== TASK TO CARRY OUT ==
Every line in the entries that holds "none" should be identified and copied.

== SOURCE RECORDS ==
──────────────────────────────
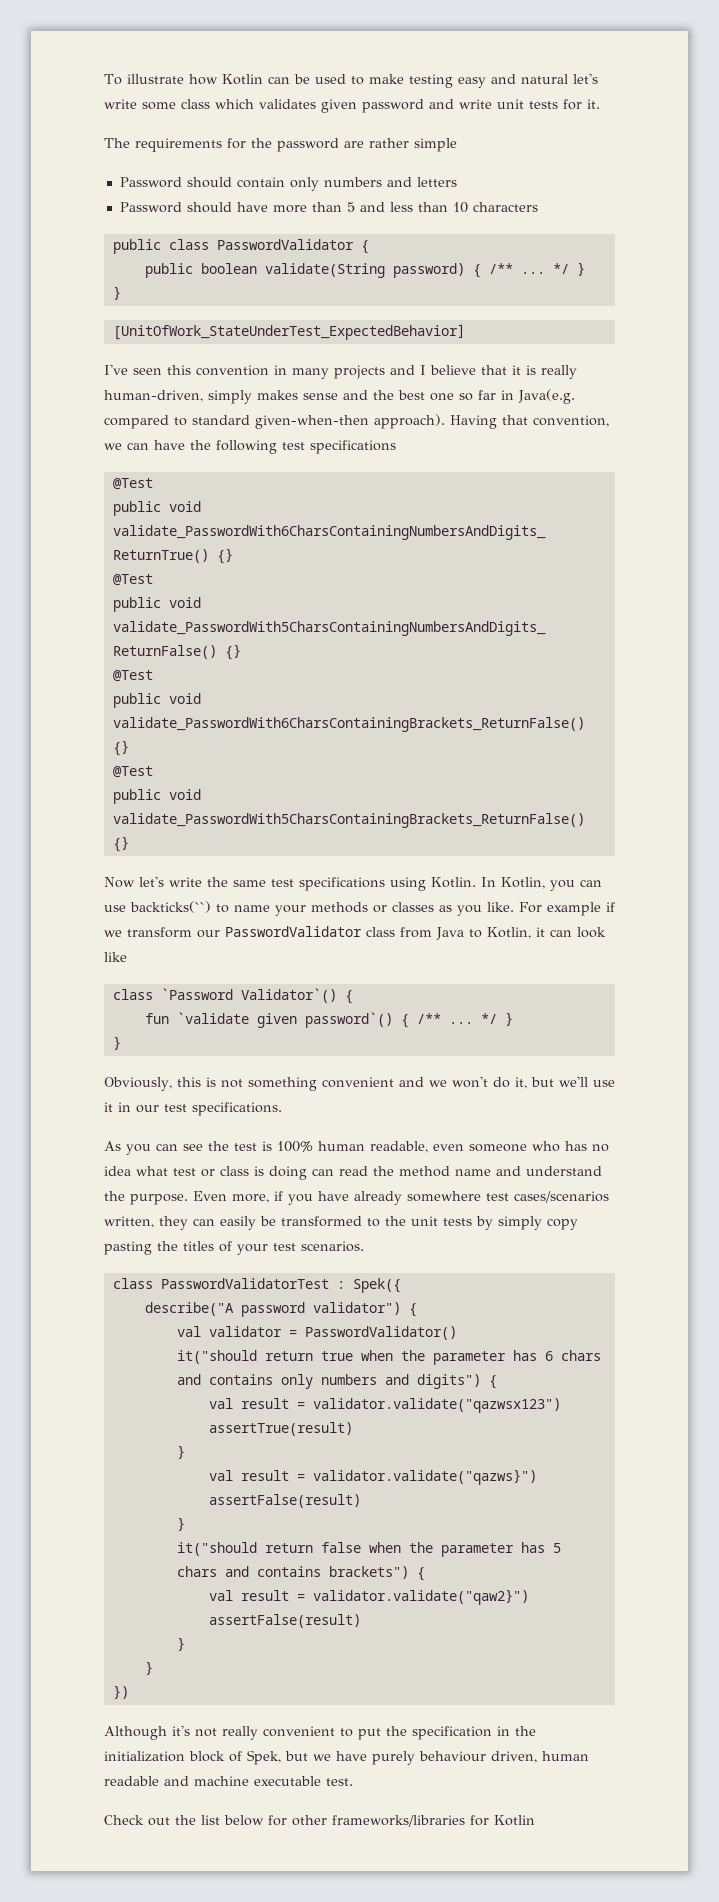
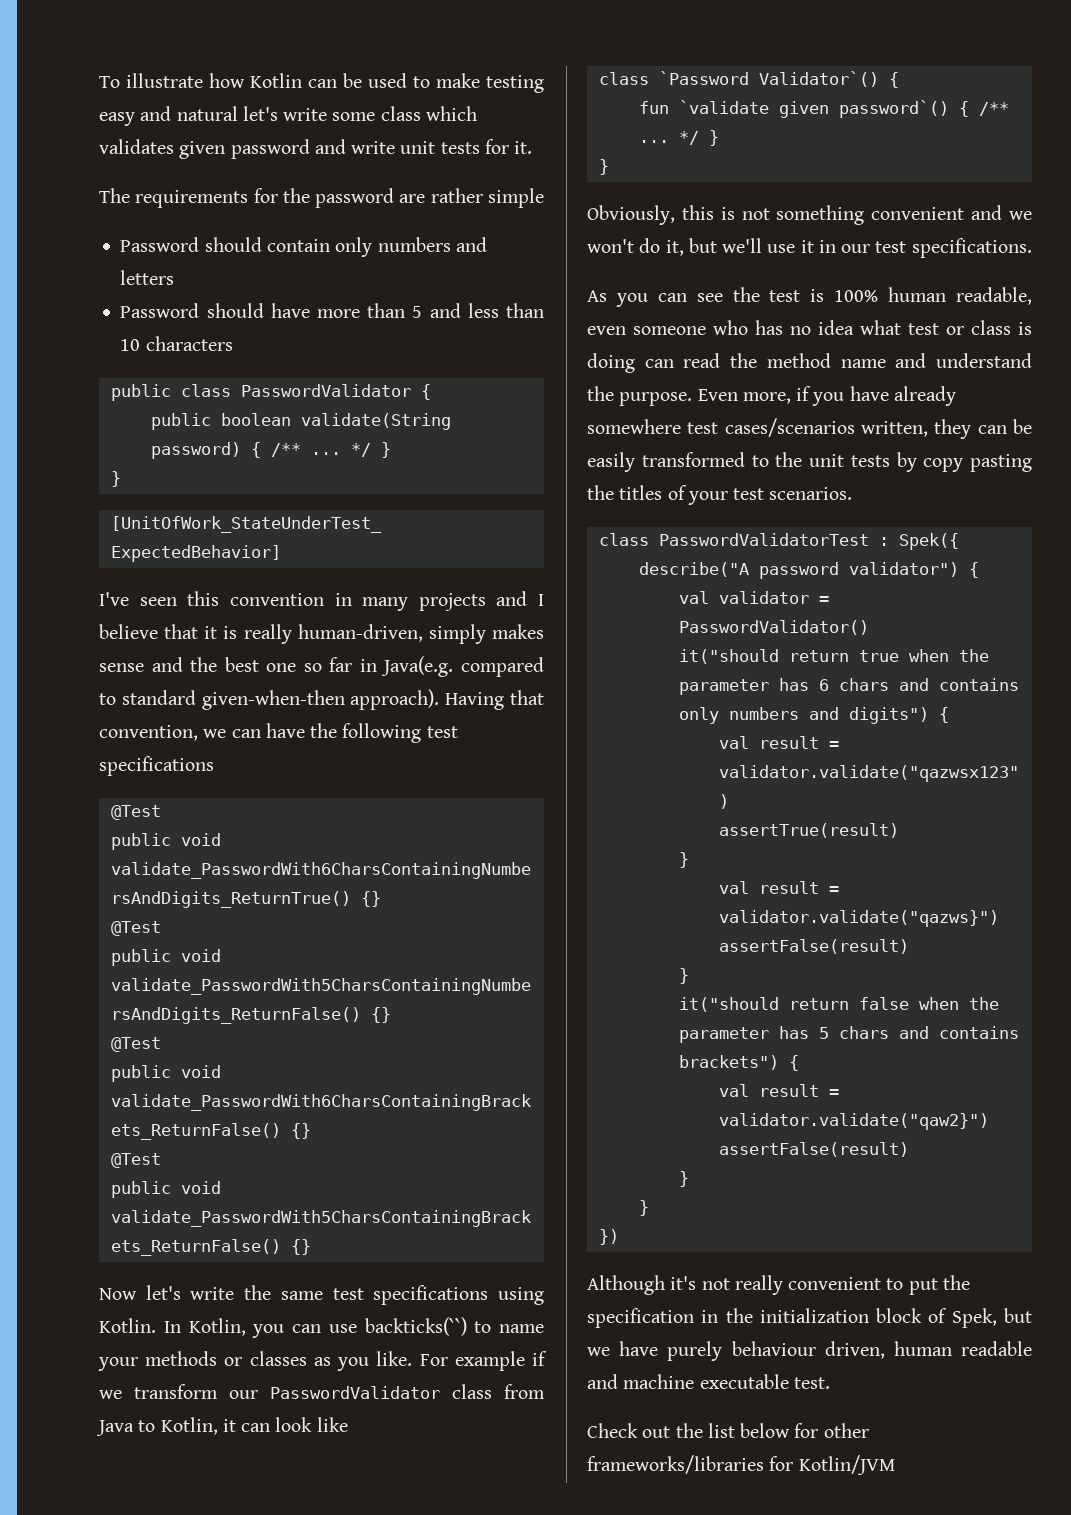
[220,1216,276,1230] easily be -> [1013,419,1032,434] [587,452,635,472] be easily
[498,1216,542,1230] simply -> (917, 462) none
[494,1815,535,1826] Kotlin -> [798,1455,895,1475] Kotlin/JVM

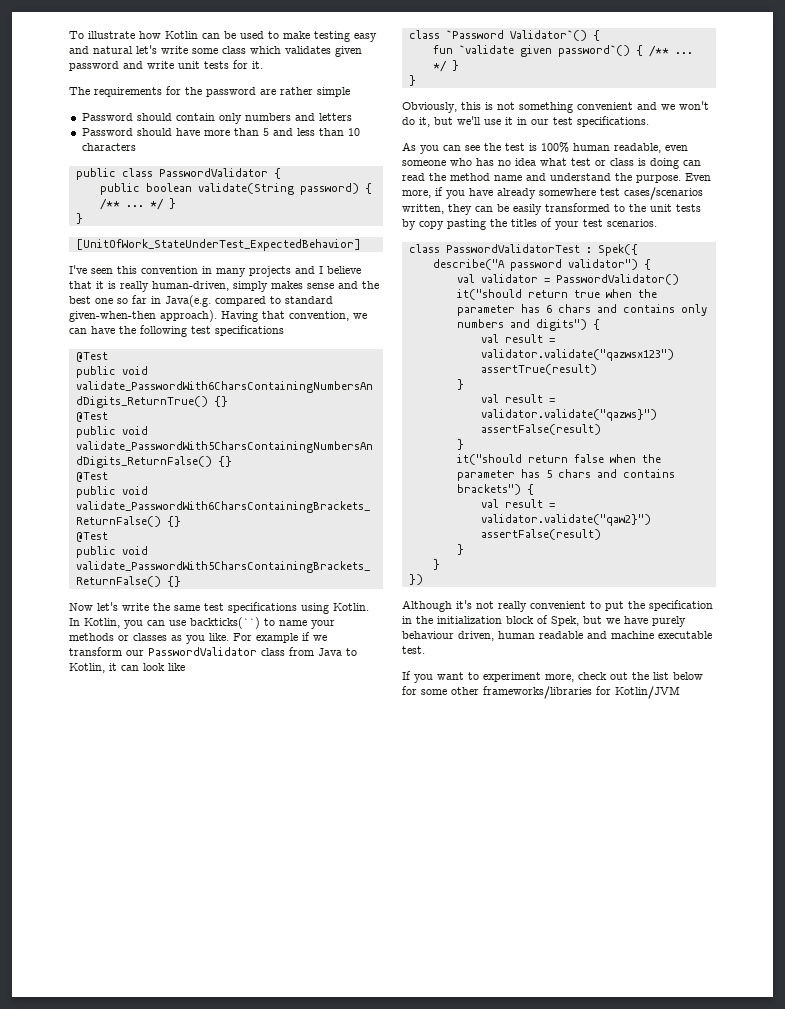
[587,1423,638,1438] Check -> [402,671,607,683] If you want to experiment more, check
(819, 1430) none -> [421,689,447,695] some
──────────────────────────────
== COMPLETED TASK ==
[498,1216,542,1230] simply -> (917, 462) none
(819, 1430) none -> [421,689,447,695] some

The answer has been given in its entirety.